ActiveJob allow passing options to underlying library

ActiveJob is a great addition to Rails. Many supported backends like DelayedJob support other options than what is being passed into the enqueue adapter methods. It would be great if the “set” method could delegate options into the queue adapters.

For example, DelayedJob has priority set at the job level and setting the priority could be done without named queues and other background workers.

Are there any plans for that or would the group be open to a pull request for it?

thanks

John

That’s still an open question. I’d like to treat each option we’d consider passing on to a specific adapter as an invitation to discuss if we can solve it in an adapter-agnostic way.

What’s the purpose of setting priority on the job rather than using separate queues, in your mind?

Different backend workers/consumers have their own process management, configuration, etc. so relying on queue naming as a sole indicator of processing priority at an abstracted layer like ActiveJob means making some assumptions on the underlying backend worker configuration.

I was thinking this should be something adapter specific and left to the backend adapters to understand these per backend constraints; hence some delegation into the adapter from ActiveJob.

One example is when passing options such as :retry => false so that e-mail sending would stop if the e-mail failed to be delivered (with Sidekiq)

I’d like to a specific example from a real app where using a separate queue isn’t just as well.

That’s easily possible already by just swallowing the exception with rescue_from(DeliverException) { } # No retry.

Could think about wrapping that pattern, but it’s not an example I find compelling for passing through adapter options.

That will require to monkey https://github.com/rails/rails/blob/master/actionmailer/lib/action_mailer/delivery_job.rb

That will require to monkey

https://github.com/rails/rails/blob/master/actionmailer/lib/action_mailer/delivery_job.rb

Yes, at this point the job for mailers is kinda private... guess it needs to be accessible somehow.

That should be a config flag for ActionMailer, then.

I like DelayedJob’s feature of different “priorities” in the same queue largely for conservation of resources. I don’t need to have multiple processes running in order to make some things more important than others.

Use Case A: My site has bursty traffic, and I use DJ to send transactional emails. I usually have 0 jobs in the queue, but occasionally it gets busy.
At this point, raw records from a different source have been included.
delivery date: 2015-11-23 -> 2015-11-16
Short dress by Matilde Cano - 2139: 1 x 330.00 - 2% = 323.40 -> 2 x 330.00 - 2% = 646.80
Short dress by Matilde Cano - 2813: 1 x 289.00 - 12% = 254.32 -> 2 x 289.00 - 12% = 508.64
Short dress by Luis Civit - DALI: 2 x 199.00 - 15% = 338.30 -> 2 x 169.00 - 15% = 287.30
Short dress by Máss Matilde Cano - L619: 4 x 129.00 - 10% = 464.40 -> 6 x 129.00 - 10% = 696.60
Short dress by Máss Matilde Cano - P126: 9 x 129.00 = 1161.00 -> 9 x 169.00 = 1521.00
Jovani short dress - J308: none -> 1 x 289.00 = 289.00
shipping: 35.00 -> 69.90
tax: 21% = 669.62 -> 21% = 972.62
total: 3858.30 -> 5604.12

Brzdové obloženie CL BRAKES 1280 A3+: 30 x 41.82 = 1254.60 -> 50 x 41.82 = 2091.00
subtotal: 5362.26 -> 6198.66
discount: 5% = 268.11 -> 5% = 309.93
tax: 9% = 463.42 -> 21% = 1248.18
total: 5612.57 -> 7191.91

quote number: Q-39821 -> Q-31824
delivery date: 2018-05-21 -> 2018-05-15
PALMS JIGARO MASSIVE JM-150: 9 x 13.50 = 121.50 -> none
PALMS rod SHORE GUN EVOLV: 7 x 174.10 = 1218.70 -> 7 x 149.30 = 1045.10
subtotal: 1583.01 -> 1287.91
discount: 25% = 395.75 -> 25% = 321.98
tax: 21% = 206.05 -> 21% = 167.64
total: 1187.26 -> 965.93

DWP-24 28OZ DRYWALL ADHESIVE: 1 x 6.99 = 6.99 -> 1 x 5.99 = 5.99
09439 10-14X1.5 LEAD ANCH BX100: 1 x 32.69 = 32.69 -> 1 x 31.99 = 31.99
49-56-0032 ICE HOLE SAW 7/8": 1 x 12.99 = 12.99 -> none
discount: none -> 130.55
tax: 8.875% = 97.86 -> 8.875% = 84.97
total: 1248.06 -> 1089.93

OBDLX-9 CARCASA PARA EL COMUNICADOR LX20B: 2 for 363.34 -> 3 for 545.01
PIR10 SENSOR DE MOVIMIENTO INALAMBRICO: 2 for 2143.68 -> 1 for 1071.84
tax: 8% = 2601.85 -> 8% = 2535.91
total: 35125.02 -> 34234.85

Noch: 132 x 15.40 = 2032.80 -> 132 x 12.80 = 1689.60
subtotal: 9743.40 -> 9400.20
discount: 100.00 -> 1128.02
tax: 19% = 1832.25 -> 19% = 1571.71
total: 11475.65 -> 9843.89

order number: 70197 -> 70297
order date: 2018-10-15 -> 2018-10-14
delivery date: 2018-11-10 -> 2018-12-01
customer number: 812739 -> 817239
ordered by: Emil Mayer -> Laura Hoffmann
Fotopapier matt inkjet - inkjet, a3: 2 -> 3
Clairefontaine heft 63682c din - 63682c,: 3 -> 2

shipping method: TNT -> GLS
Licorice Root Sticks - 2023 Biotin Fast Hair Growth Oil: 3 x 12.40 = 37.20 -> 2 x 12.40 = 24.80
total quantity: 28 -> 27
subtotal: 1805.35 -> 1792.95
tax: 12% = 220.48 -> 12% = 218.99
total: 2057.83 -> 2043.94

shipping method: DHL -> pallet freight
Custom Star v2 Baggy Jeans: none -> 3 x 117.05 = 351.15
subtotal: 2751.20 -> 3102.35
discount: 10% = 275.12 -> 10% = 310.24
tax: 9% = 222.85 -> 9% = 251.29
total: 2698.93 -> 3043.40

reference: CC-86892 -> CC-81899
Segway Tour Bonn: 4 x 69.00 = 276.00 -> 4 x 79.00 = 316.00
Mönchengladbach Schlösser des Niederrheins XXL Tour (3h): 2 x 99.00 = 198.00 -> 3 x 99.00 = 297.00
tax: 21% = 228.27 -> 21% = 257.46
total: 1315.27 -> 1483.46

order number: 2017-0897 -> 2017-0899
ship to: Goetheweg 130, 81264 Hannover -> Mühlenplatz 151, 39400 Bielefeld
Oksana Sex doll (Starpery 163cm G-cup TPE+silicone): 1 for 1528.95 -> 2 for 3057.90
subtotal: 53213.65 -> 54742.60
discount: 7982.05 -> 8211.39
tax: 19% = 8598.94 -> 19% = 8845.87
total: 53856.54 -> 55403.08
It’s much more important to me that a “password reset” email gets picked first, even if there are 20 other jobs that came in all of a sudden which are less important, such as generating a data export, scheduled daily admin reporting, or even sending the “welcome” emails.

Use Case B: I have a low-priority cleanup job that reschedules itself for 5 minutes later after it completes. It doesn’t matter if it gets pushed back to a later time based on other jobs that need to happen. I’d rather not have to run some other process to manage this job / this specific queue.

I suppose the argument could be made that the underlying library should have a configuration utility to be able to turn queue names into priorities, but by nature that would involve more configuration (first assign a queue, then assign a priority to that queue), as opposed to just being able to set a priority without configuring the queue name. DJ started with priorities only, and added queue names later (after other libraries became popular). Queues are for sure more sophisticated of a technique, but using priorities is often simpler and “good enough” - until your job management needs have outgrown DJ / SQL-based options, and you need to transition to another solution.

Hi, another example is sidekiq ‘unique: true’ option, that is added by GitHub - mhenrixon/sidekiq-unique-jobs: Prevents duplicate Sidekiq jobs Quite useful feature because several unicorn workers can add jobs with the same parameters and we want only one unique job to be executed.

For example we have learning plans that users complete, we calculate users score in sidekiq. If learning plan structure was updated, we need to recalculate users scores. If learning plan was updated several times, we don’t want to calculate users score several times, we want to calculate it only once, after the last change.

I don’t see how we can check jobs uniqueness before we enqueue a job, because workers are parallel. And I don’t see how we can check it during job execution, because sidekiq workers are also parallel.

What do you think?

There are also other useful options for jobs uniqueness - either to check for uniqueness on job execution or on job adding to a queue.